Delphi, decoding files to strings and finding line endings: some links, some history on Windows NT and UTF/UCS encodings

A while back there were a few G+ threads sprouted by David Heffernan on decoding big files into line-ending splitted strings:

[WayBack] Having been a little underwhelmed by the performance of TStreamReader when reading huge text files line by line, I attempted to roll my own. I managed … – David Heffernan – Google+ where he compares the speed with Python (which runs circles around equivalent Delphi code)
[WayBack] I just read this in TEncoding.GetBufferEncoding: function ContainsPreamble(const Buffer, Signature: array of Byte): Boolean; var I: Integer; … – David Heffernan – Google+ (worse: Delphi 209 and up have 3 different implementations of the ContainsPreamble function)

Code comparison:

Python:

with open(filename, 'r', encoding='utf-16-le') as f:
  for line in f:
    pass

Delphi:

for Line in TLineReader.FromFile(filename, TEncoding.Unicode) do
  ;

This spurred some nice observations and unfounded statements on which encodings should be used, so I posted a bit of history that is included below.

Some tips and observations from the links:

Good old text files are not “good” with Unicode support, neither are TextFile Device Drivers; nobody has written a driver supporting a wide range of encodings as of yet.
Good old text files are slow as well, even with a changed SetTextBuffer
When using the TStreamReader, the decoding takes much more time than the actual reading, which means that [WayBack] Faster FileStream with TBufferedFileStream • DelphiABall does not help much
TStringList.LoadFromFile, though fast, is a memory allocation dork and has limits on string size
Delphi RTL code is not what it used to be: pre-Delphi Unicode RTL code is of far better quality than Delphi 2009 and up RTL code
Supporting various encodings is important
EBCDIC days: three kinds of spaces, two kinds of hyphens, multiple codepages
Strings are just that: strings. It’s about the encoding from/to the file that needs to be optimal.
When processing large files, caching only makes sense when the file fits in memory. Otherwise caching just adds overhead.
On Windows, if you read a big text file into memory, open the file in “sequential read” mode, to disable caching. Use the FILE_FLAG_SEQUENTIAL_SCAN flag under Windows, as stated at [WayBack] How do FILE_FLAG_SEQUENTIAL_SCAN and FILE_FLAG_RANDOM_ACCESS affect how the operating system treats my file? – The Old New Thing
Python string reading depends on the way you read files (ASCII or Unicode); see [WayBack] unicode – Python codecs line ending – Stack Overflow

Though TLineReader is not part of the RTL, I think it is from [WayBack] For-in Enumeration – ADUG.

Encodings in use

It doesn’t help that on the Windows Console, various encodings are used:

Most tools still use Code Page 437 (from the good old DOS days, also known as CP437, OEM-US, OEM 437, PC-8, or DOS Latin US.)
Unicode aware applications often use UTF-8
A minority (but growing because of PowerShell: [WayBack] utf 8 – Changing PowerShell’s default output encoding to UTF-8 – Stack Overflow) of tools uses UTF-16 because Windows Unicode support started with UCS-2 with an in-memory little-endian representation (.REG files, MSXML, SQL Server Management Studio)

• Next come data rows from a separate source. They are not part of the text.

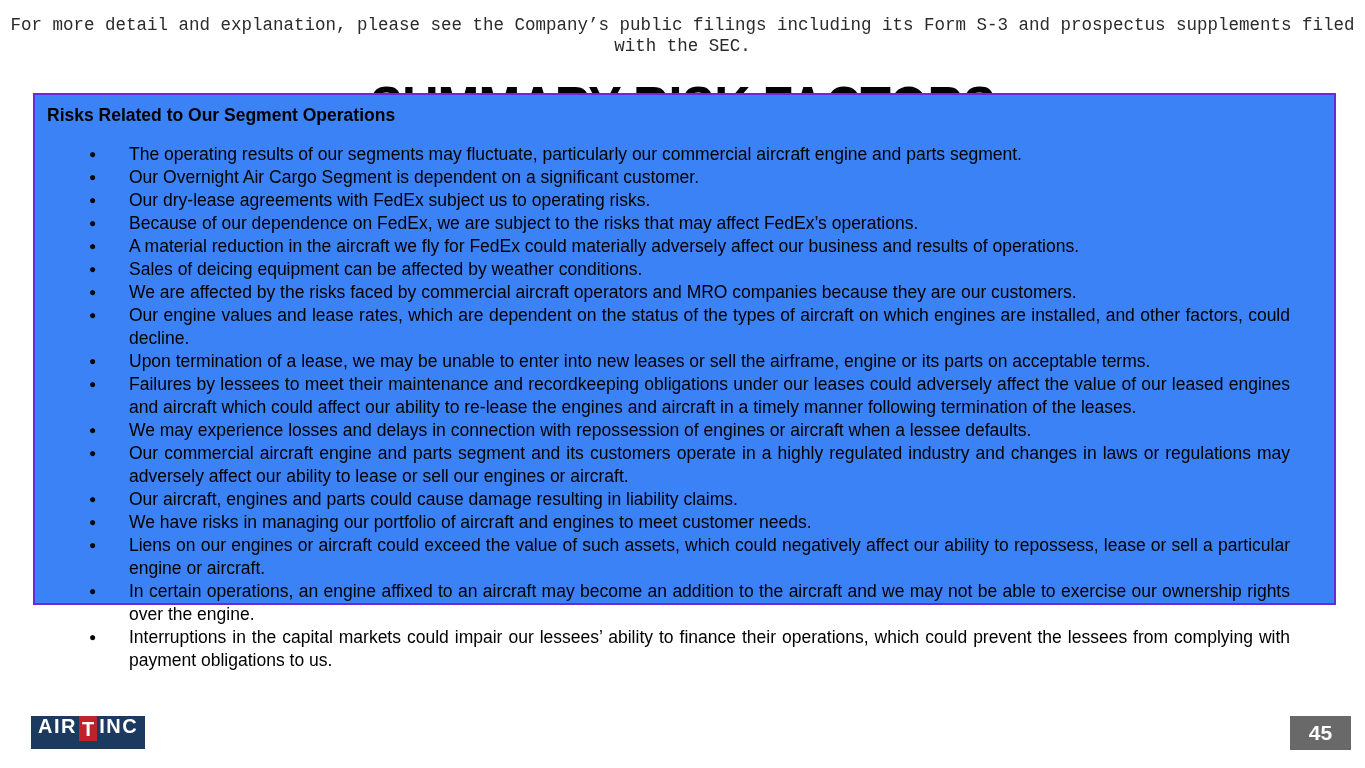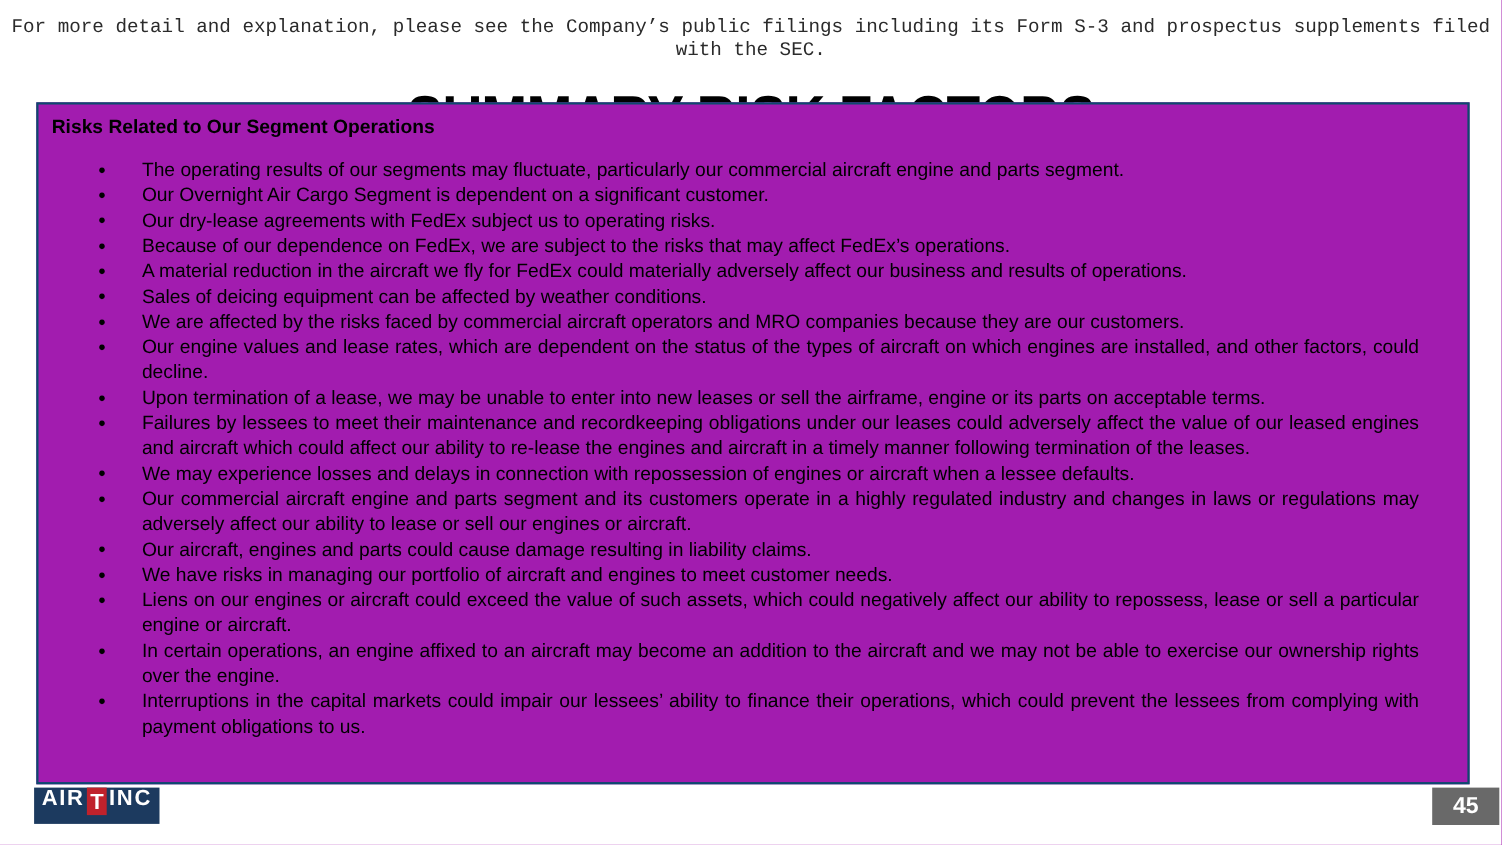--- a/index.html
+++ b/index.html
@@ -26,9 +26,9 @@
   }
   .risk-box {
     position: absolute; left: 33px; top: 93px;
-    width: 1303px; height: 620px;
-    border: 2px solid #0c4a6e;
-    background: #a21caf;
+    width: 1303px; height: 512px;
+    border: 2px solid #6d28d9;
+    background: #3b82f6;
     padding: 9px 0 0 12px;
   }
   .section-heading {

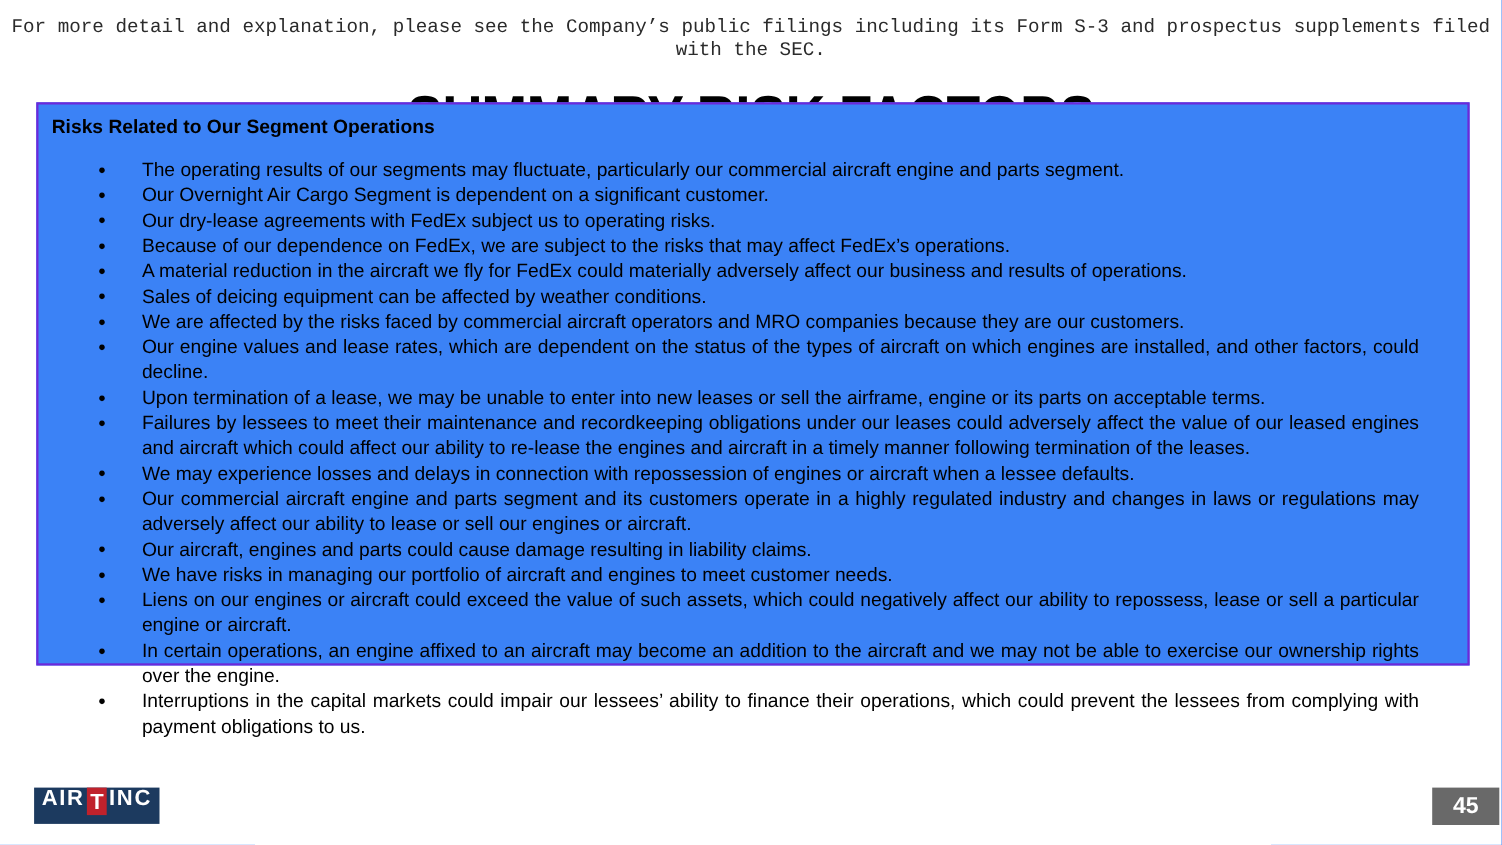--- a/index.html
+++ b/index.html
@@ -64,7 +64,7 @@
     padding: 3px 3px 2px 3px; margin: 0 2px;
   }
   .page-badge {
-    position: absolute; right: 2px; top: 716px;
+    position: absolute; right: 14px; top: 716px;
     width: 61px; height: 34px;
     display: flex; align-items: center; justify-content: center;
     color: #ffffff; font-weight: bold; font-size: 21px;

Good reading here is [WayBack] c++ – What unicode encoding (UTF-8, UTF-16, other) does Windows use for its Unicode data types? – Stack Overflow

Encoding history

+A. Bouchez I’m with +David Heffernan here:

At its release in 1993, Windows NT was very early in supporting Unicode. Development of Windows NT started in 1990 where they opted for UCS-2 having 2 bytes per character and had a non-required annex on UTF-1.

UTF-1 – that later evolved into UTF-8 – did not even exist at that time. Even UCS-2 was still young: it got designed in 1989. UTF-8 was outlined late 1992 and became a standard in 1993

Some references:

[WayBack] Windows NT and VMS: The Rest of the Story | IT Pro

[WayBack] Windows NT – Wikipedia

[WayBack] History: UTF-8 – Wikipedia

[WayBack] UCS History: Universal Coded Character Set – Wikipedia

[WayBack] UTF-1 – Wikipedia

–jeroen